GIVEN RECORDS below:

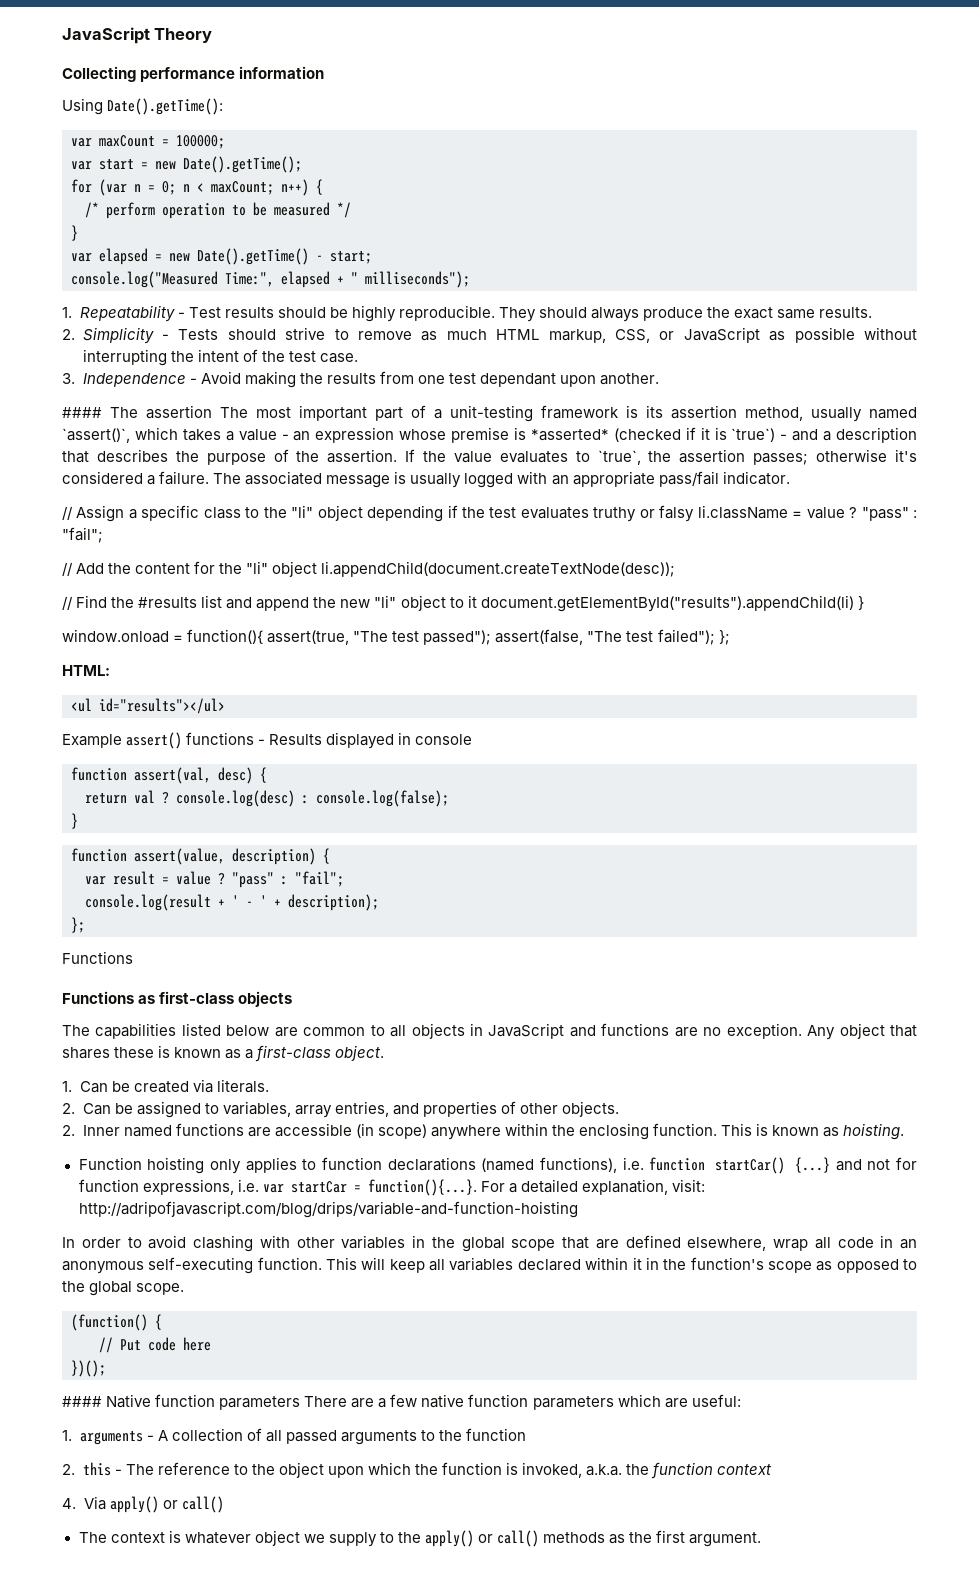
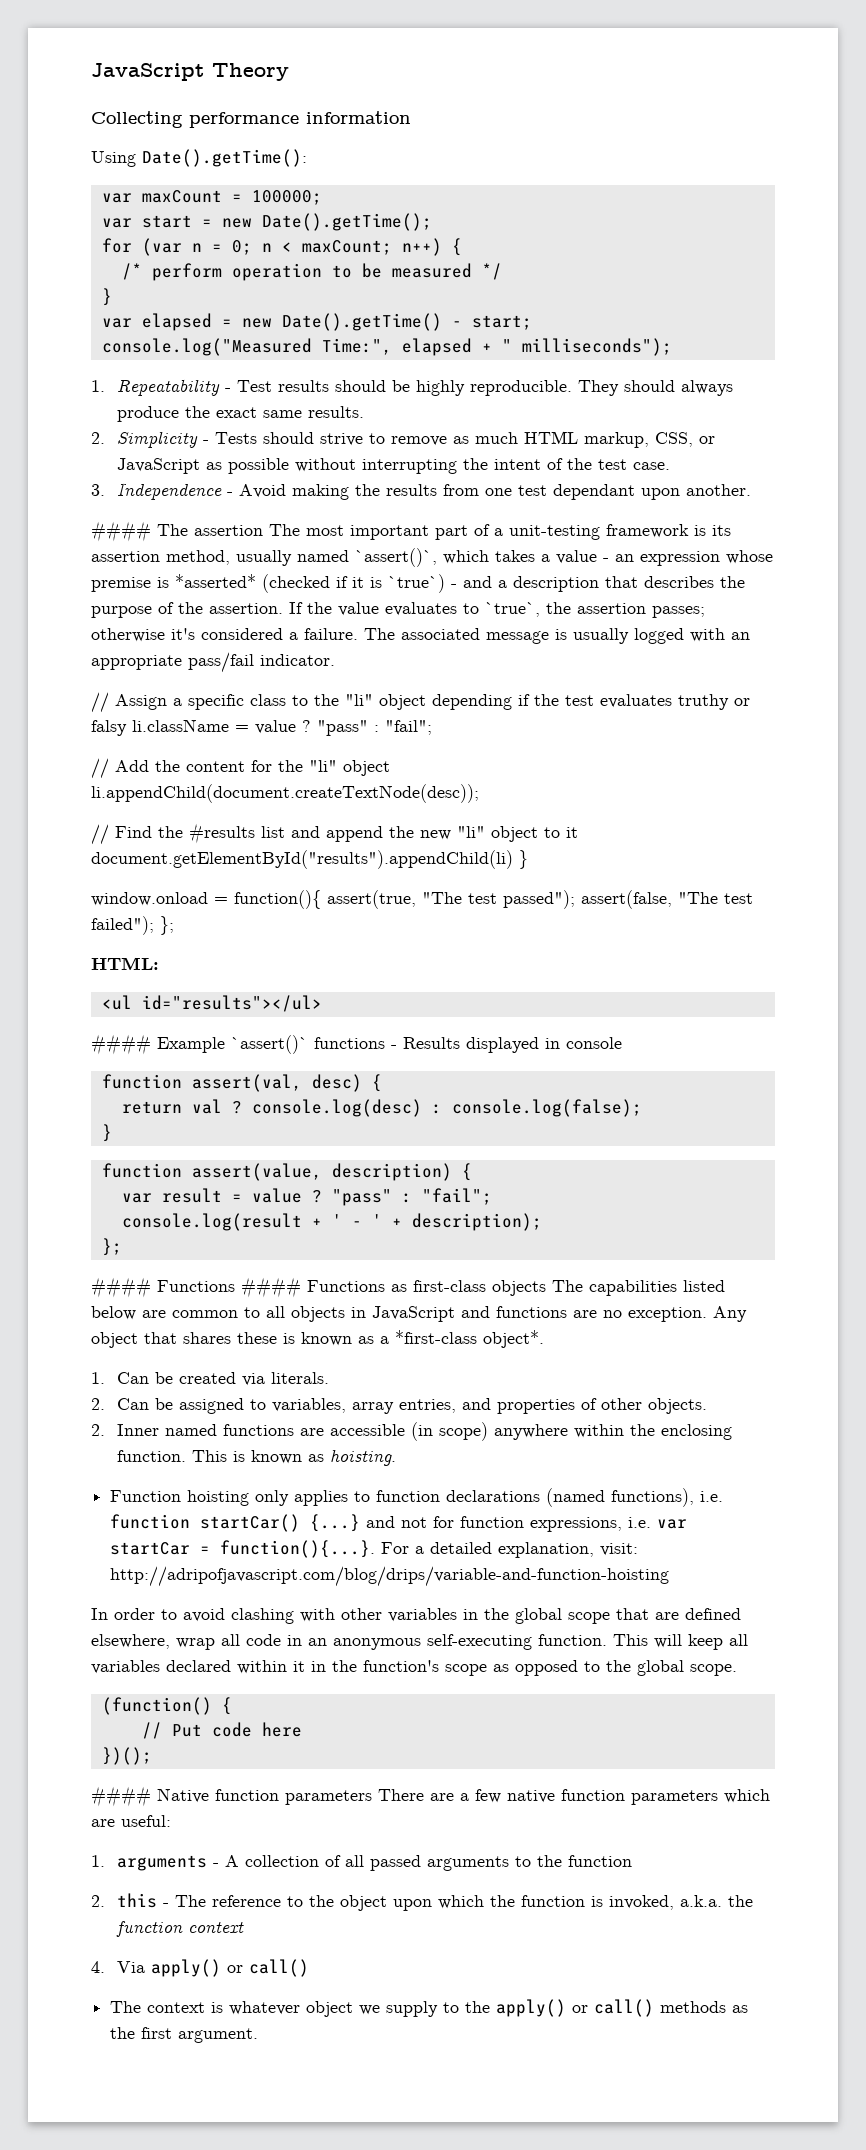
[62,732,183,749] Example assert() -> [91,1034,308,1055] #### Example `assert()`
[62,951,133,964] Functions // -> [91,1277,301,1298] #### Functions ####
(293, 999) // -> (546, 1288) none
[255,1045,385,1062] first-class object. -> [395,1330,544,1348] *first-class object*.

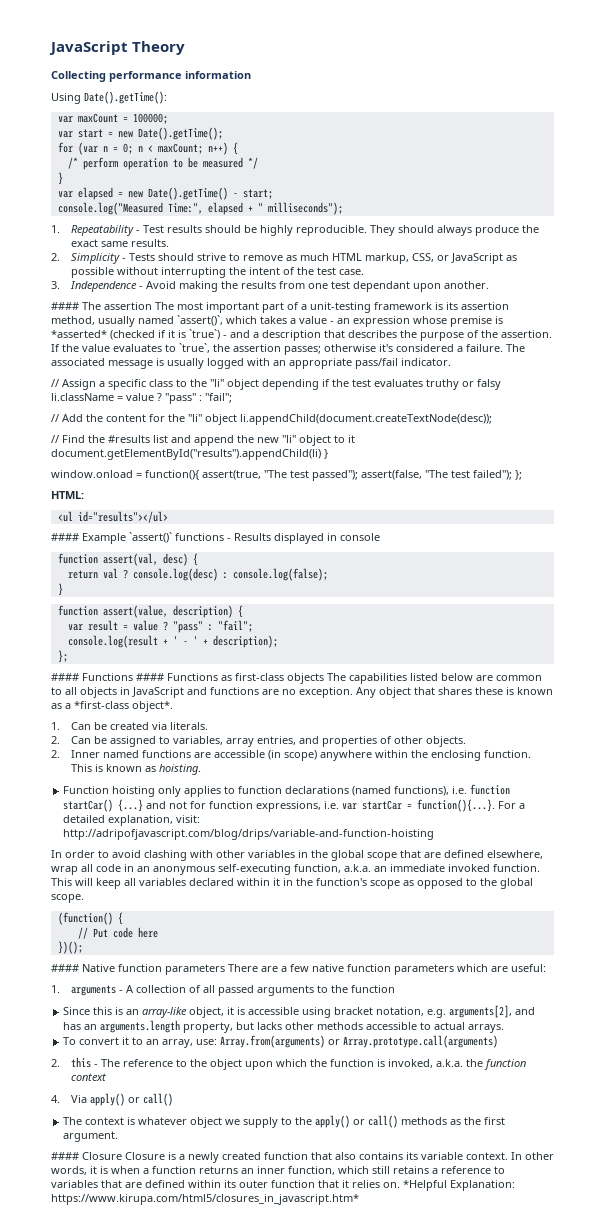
(532, 1642) none -> [294,864,490,873] function, a.k.a. an immediate invoked
(633, 1861) none -> [63,1005,536,1018] [63,1020,505,1033] [63,1035,499,1048] // Since this is an array-like object, it is accessible using bracket notation, e.g. arguments[2], and has an arguments.length property, but lacks other methods accessible to actual arrays. // To convert it to an array, use: Array.from(arguments) or Array.prototype.call(arguments)
(259, 2035) none -> [51,1152,554,1163] [51,1166,505,1175] [51,1180,515,1191] [51,1194,359,1205] // #### Closure Closure is a newly created function that also contains its variable context. In other words, it is when a function returns an inner function, which still retains a reference to variables that are defined within its outer function that it relies on. *Helpful Explanation: https://www.kirupa.com/html5/closures_in_javascript.htm*

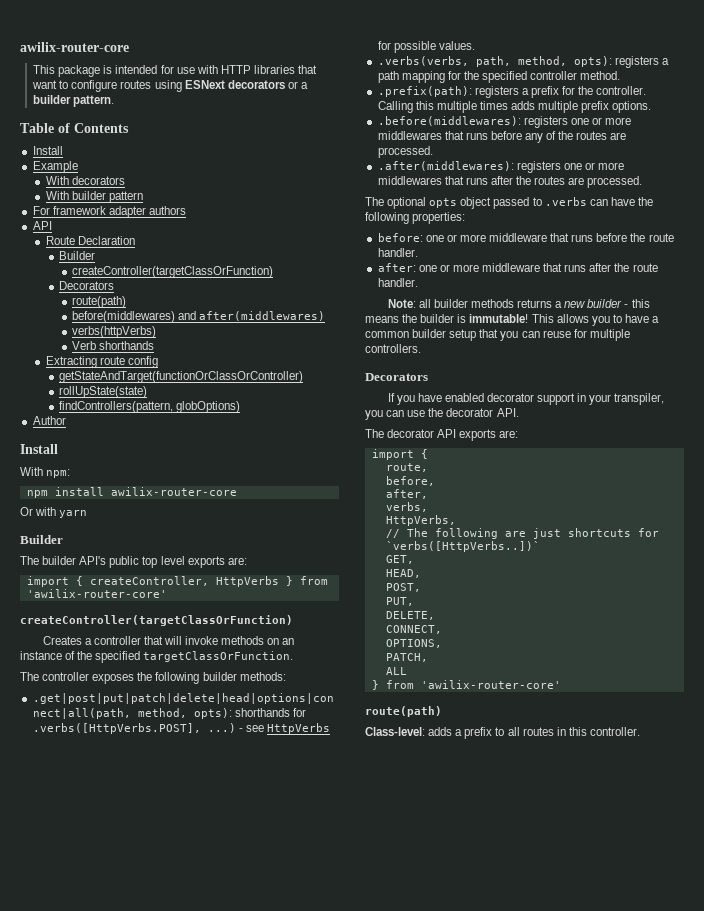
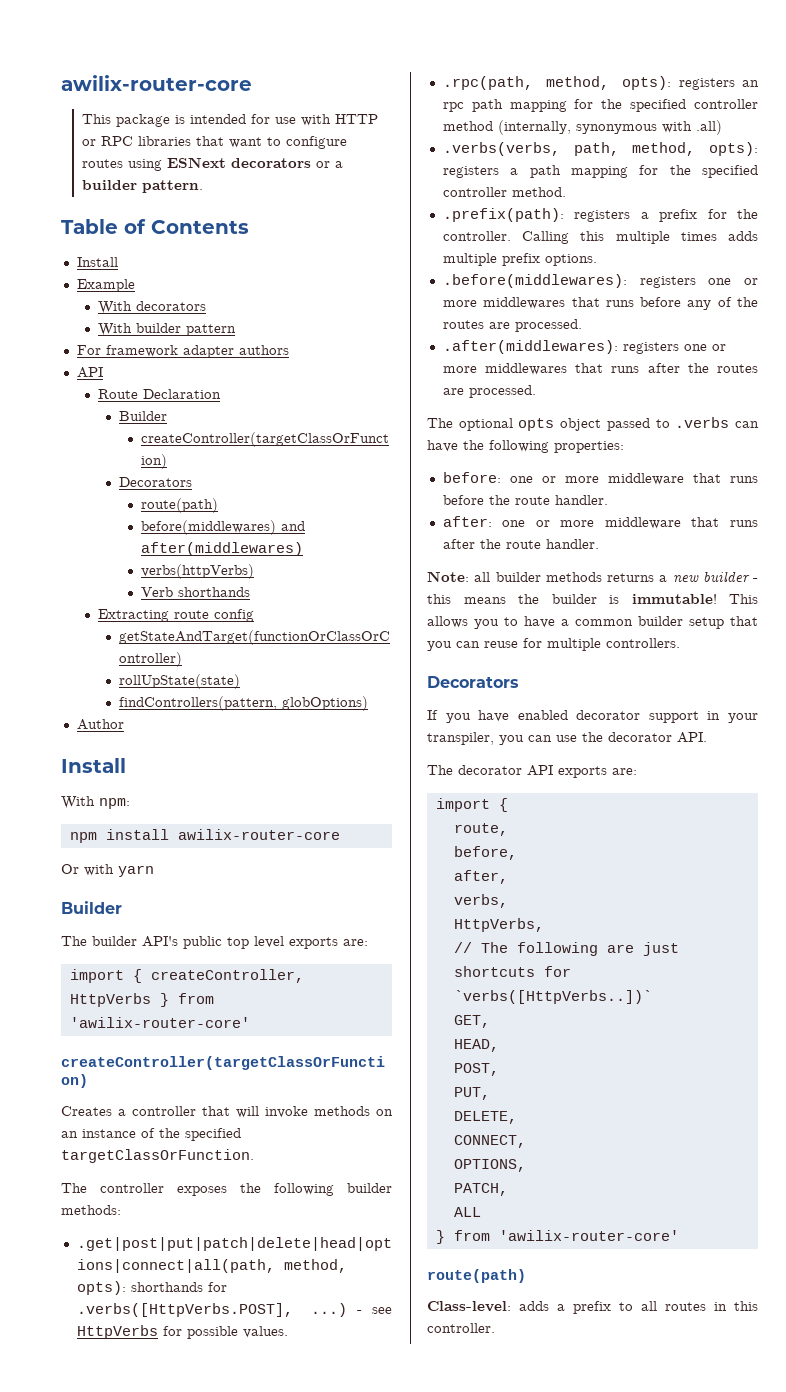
(251, 69) none -> [82,136,134,146] or RPC
(475, 45) none -> [442,76,759,90] [442,99,758,112] [442,120,722,135] // .rpc(path, method, opts): registers an rpc path mapping for the specified controller method (internally, synonymous with .all)

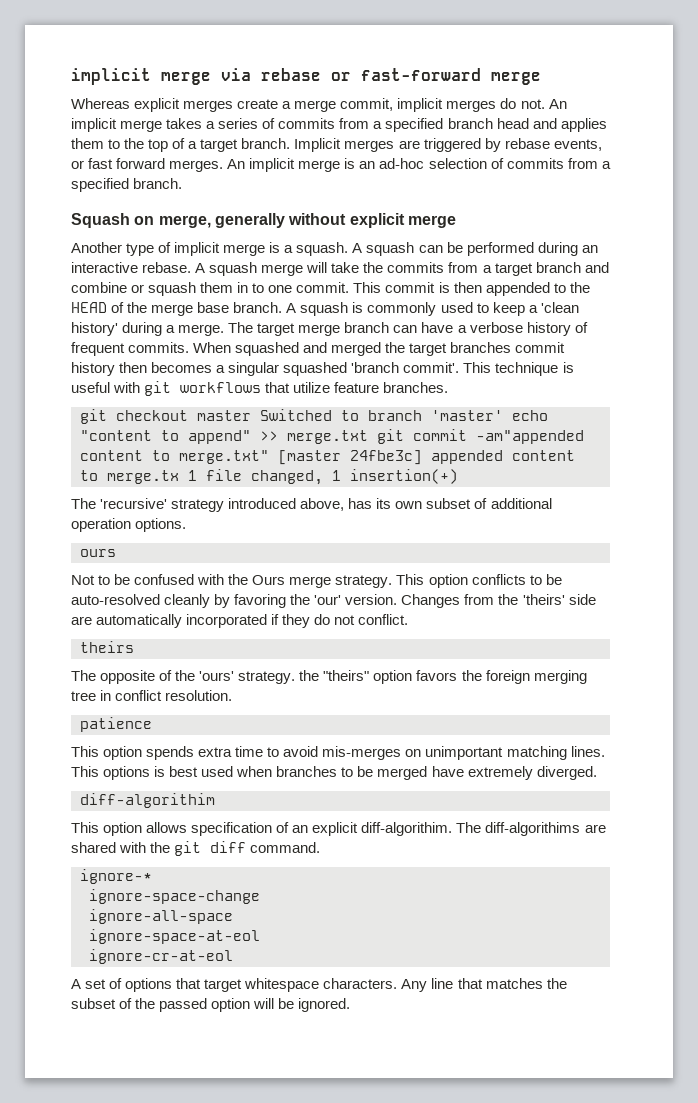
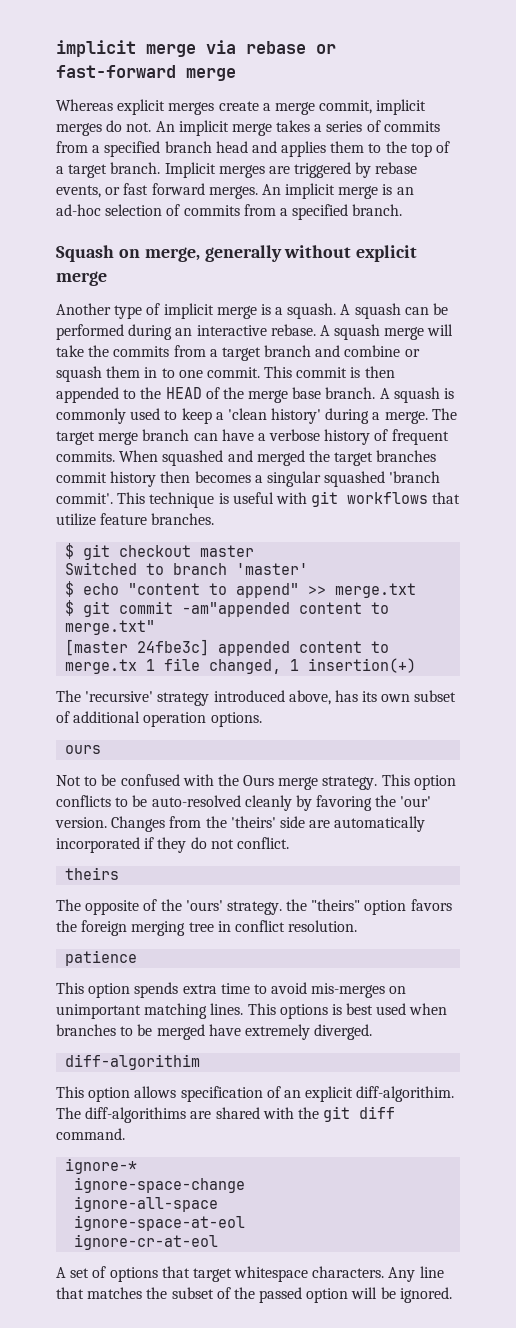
(449, 387) none -> [65,543,75,559] $
(251, 415) none -> (255, 551) //
(503, 415) none -> [65,581,75,597] // $
(368, 437) none -> [65,600,75,616] // $
(269, 457) none -> (156, 627) //

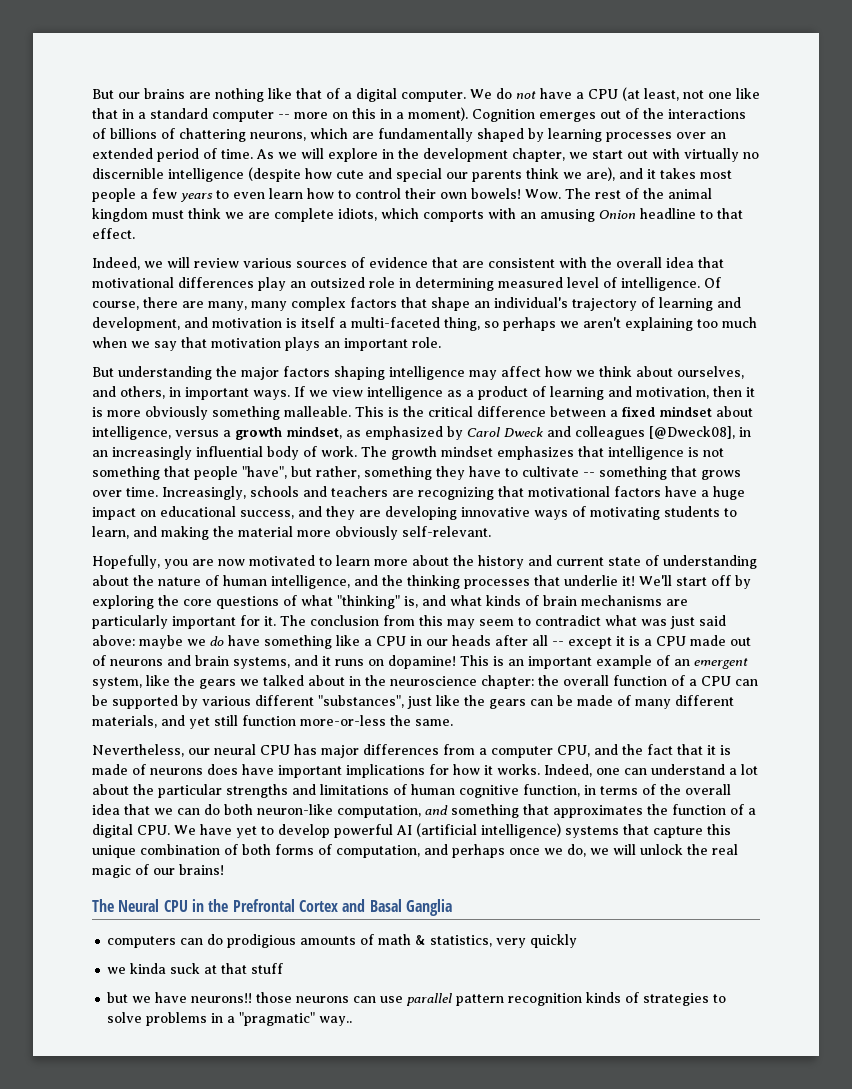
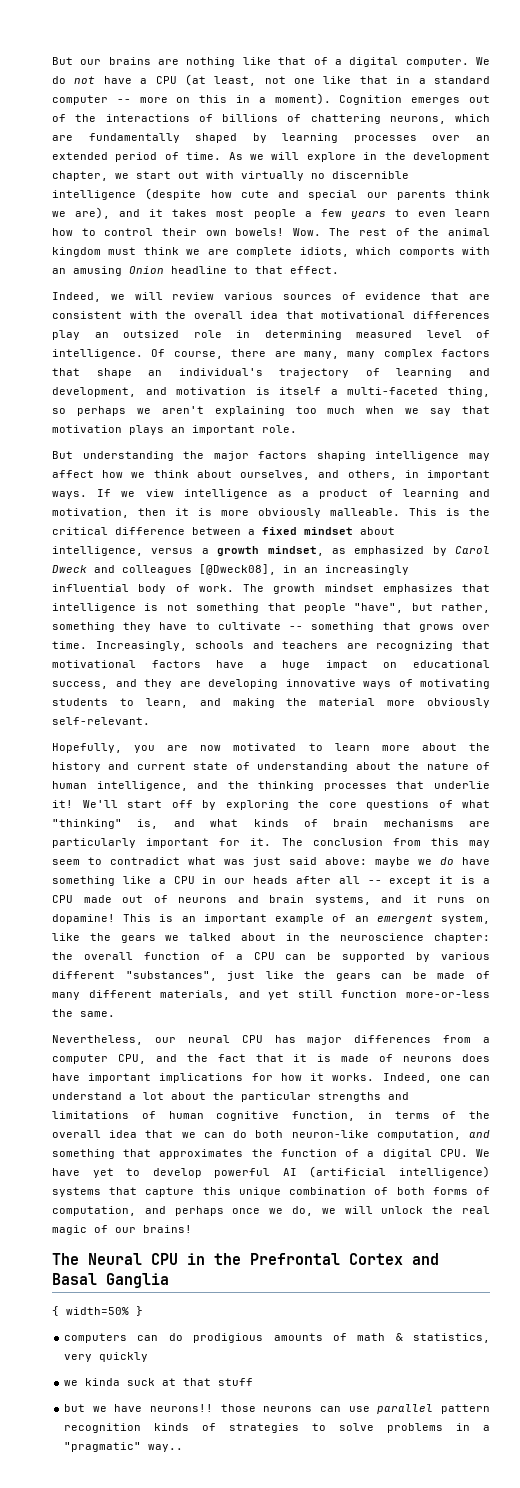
[212,406,280,420] something -> (321, 513) none
(452, 907) none -> [52,1306,143,1316] // { width=50% }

End of GIVEN RECORDS.

> _WORK REQUIRED_
Repeat the material verbatim. Do not carry over any picture.

> _SOLUTION TO THIS PROBLEM_
[62,732,183,749] Example assert() -> [91,1034,308,1055] #### Example `assert()`
[62,951,133,964] Functions // -> [91,1277,301,1298] #### Functions ####
(293, 999) // -> (546, 1288) none
[255,1045,385,1062] first-class object. -> [395,1330,544,1348] *first-class object*.

(532, 1642) none -> [294,864,490,873] function, a.k.a. an immediate invoked
(633, 1861) none -> [63,1005,536,1018] [63,1020,505,1033] [63,1035,499,1048] // Since this is an array-like object, it is accessible using bracket notation, e.g. arguments[2], and has an arguments.length property, but lacks other methods accessible to actual arrays. // To convert it to an array, use: Array.from(arguments) or Array.prototype.call(arguments)
(259, 2035) none -> [51,1152,554,1163] [51,1166,505,1175] [51,1180,515,1191] [51,1194,359,1205] // #### Closure Closure is a newly created function that also contains its variable context. In other words, it is when a function returns an inner function, which still retains a reference to variables that are defined within its outer function that it relies on. *Helpful Explanation: https://www.kirupa.com/html5/closures_in_javascript.htm*

(251, 69) none -> [82,136,134,146] or RPC
(475, 45) none -> [442,76,759,90] [442,99,758,112] [442,120,722,135] // .rpc(path, method, opts): registers an rpc path mapping for the specified controller method (internally, synonymous with .all)

(449, 387) none -> [65,543,75,559] $
(251, 415) none -> (255, 551) //
(503, 415) none -> [65,581,75,597] // $
(368, 437) none -> [65,600,75,616] // $
(269, 457) none -> (156, 627) //

[212,406,280,420] something -> (321, 513) none
(452, 907) none -> [52,1306,143,1316] // { width=50% }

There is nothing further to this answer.